Ömür Dediğin Şey
Çocuk doğar dünyaya merhaba der. Ne var ki,ağlamaktadır.Aile heyecanlı, acaba kime benziyor.Anne babanın yüzü gülüyor.Bebek memeyi emiyor. Zaten alışkın ,Ana karnından bir şeyler emmiş ha ağızdan ha göbekten ne fark eder.Baba sevinçli, annenin yüzü gülüyor. Bebeğin ilk öğrendiği şeylerden birisi de gülmek. Yaşam boyu güler mi orası belli değil,İnsan oğlu bakalım neler görecek.
Çocuk büyüyecek yaşamı öğrenecek.İnsanlığa bürünecek.
İnsan 15 yaşına kadar, anne babası için her şeyi yapmaya hazırdır. Ölümü bile göze alır. 25 yaşına kadar sevdikleri için canını vermeye gönüllüdür. 45 yaşına kadar işi aşı mesleği geçimi için ölmeyi bile düşünür.

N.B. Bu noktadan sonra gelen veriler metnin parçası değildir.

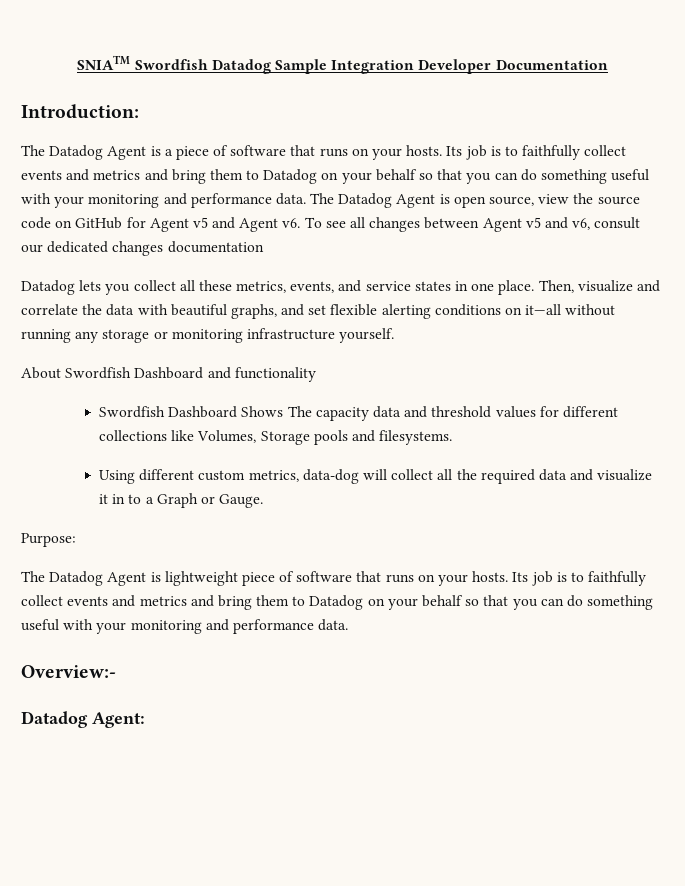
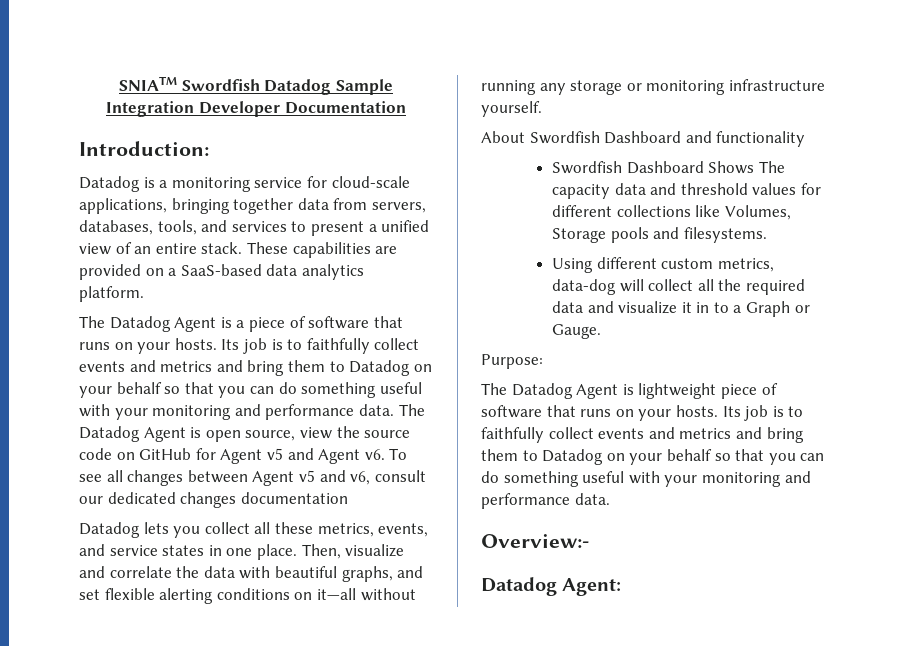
+ Datadog is a monitoring service for cloud-scale applications, bringing together data from servers, databases, tools, and services to present a unified view of an entire stack. These capabilities are provided on a SaaS-based data analytics platform.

45 Yaş hatta kırkından sonra,Biz Türklerde ölmemeyi düşünmeye başlar. Üstünlük mü, yaşam hırsımı ne derseniz deyin. Görüşler değişmiştir. Birazda yaşamayı düşünür. Buna yaşamak denirse. Dertler büyümüştür .Sağlık problemleri başlamıştır.Ölümü ileriye atmak, yaşamı uzatmak için, gözünü kırpmadan birikimini sağlık harcamalarına yatırır. Büyük sağlık kuruluşlarına , tabiplere taşınır.İlaçlarla tanışır. İlaç en iyi dostudur.Bir yaşama çare avcısı olur.
Oysa başka bir yönden;doğarken ağlamıştı. Ailesi gülmüştü.
İnsan öyle yaşamalı ki, Ölünce tanıyanları (uzak yakın) onun için , üzülmeli.İçten dıştan gözyaşı dökmeli.Bilir bilmez Nasıl bilirsiniz sorusuna iyi biliriz demek yetmiyor. Hep hayırla anılmalı.
------------------------Fitne yala dolan, işi gücü haram,üç kağıtçı insana derler ki;Ne kendi etti rahat , ne aleme verdi huzur.
Terk etti bizi, geliyor size, dayanın ehli Kubur.